The test “is clearly a fail,” Kane, who was one of the earliest critics of the ET-Plus, wrote in his letter to acting FHWA Administrator Gregory Nadeau. The agency was putting “the safety of the public” at risk, he added.

The FHWA required Trinity to conduct the tests after a U.S. jury in Marshall, Texas, found the company had defrauded the U.S. by failing to report design changes made around 2005. Other lawsuits have linked the allegedly defective design to at least eight deaths.

Many states have suspended installations of the system.

Kane focused on the final crash test, in which a 1998 Geo Metro was driven into the end of an ET-Plus guardrail system. The car spun around and collided with a bent piece of guardrail, which deformed the driver-side door. The intrusion appeared to knock the steering wheel out of place and hit the test dummy’s upper leg, according to video released by the FHWA.

Lower Leg

The agency’s analysis found the intrusion was “unlikely” to have caused serious injury to the lower leg. Trinity said the tests proved the ET-Plus is a “robust” system.

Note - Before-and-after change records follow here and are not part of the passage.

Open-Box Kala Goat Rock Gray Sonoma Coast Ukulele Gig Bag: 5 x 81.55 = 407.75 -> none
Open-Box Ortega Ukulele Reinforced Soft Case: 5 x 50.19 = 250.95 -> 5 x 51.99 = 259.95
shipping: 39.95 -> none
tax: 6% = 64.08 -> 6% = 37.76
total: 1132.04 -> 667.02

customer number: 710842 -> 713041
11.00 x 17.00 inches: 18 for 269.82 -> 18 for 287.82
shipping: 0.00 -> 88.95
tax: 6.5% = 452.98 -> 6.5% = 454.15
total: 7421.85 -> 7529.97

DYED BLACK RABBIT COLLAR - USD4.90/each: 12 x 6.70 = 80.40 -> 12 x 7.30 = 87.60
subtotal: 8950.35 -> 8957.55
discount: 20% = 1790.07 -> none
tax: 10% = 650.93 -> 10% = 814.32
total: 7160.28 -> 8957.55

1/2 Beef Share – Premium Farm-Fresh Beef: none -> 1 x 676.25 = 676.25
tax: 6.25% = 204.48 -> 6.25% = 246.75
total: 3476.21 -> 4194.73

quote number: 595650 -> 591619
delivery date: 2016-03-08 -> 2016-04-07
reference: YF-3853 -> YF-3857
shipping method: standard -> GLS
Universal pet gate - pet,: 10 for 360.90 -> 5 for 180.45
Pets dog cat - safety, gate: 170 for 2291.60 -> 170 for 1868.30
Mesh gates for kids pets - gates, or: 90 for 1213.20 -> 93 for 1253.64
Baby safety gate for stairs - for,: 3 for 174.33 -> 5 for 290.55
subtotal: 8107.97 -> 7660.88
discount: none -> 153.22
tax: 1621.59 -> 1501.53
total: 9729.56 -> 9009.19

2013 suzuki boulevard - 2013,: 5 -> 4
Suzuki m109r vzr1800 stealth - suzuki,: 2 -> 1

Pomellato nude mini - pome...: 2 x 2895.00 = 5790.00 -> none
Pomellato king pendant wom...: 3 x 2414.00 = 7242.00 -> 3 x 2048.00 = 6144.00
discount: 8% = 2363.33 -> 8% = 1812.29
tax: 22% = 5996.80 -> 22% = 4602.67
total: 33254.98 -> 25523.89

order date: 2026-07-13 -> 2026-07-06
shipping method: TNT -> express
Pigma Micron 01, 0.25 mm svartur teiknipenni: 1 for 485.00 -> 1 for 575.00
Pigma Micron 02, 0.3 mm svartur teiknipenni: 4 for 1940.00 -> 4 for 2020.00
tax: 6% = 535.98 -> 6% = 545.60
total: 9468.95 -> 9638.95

Kane said the eighth test proved just the opposite. He said the agency failed to investigate the potential for serious injury to the left arm and torso, which also interacted with the intruding door.

“This is the real-world failure scenario that has raised – – and will continue to raise — controversy about the safety and efficacy of this device,” he wrote.

The FHWA didn’t account for the maximum intrusion that occurred during the crash, which was enough to deform the steering wheel, he said. Instead, the agency only looked at the smaller post-crash deformation, which was 6.75 inches at most, Kane said.

“He’s just wrong,” Jeff Eller, a Trinity spokesman, said in an e-mailed statement. “The ET-Plus passed the test.”

Jane Mellow, a spokeswoman for the FHWA, didn’t have an immediate comment on the letter. In response to other criticism, the FHWA has noted that an independent expert and another government safety agency came to the same conclusion as it did. The agency’s review of the ET-Plus’s performance is continuing.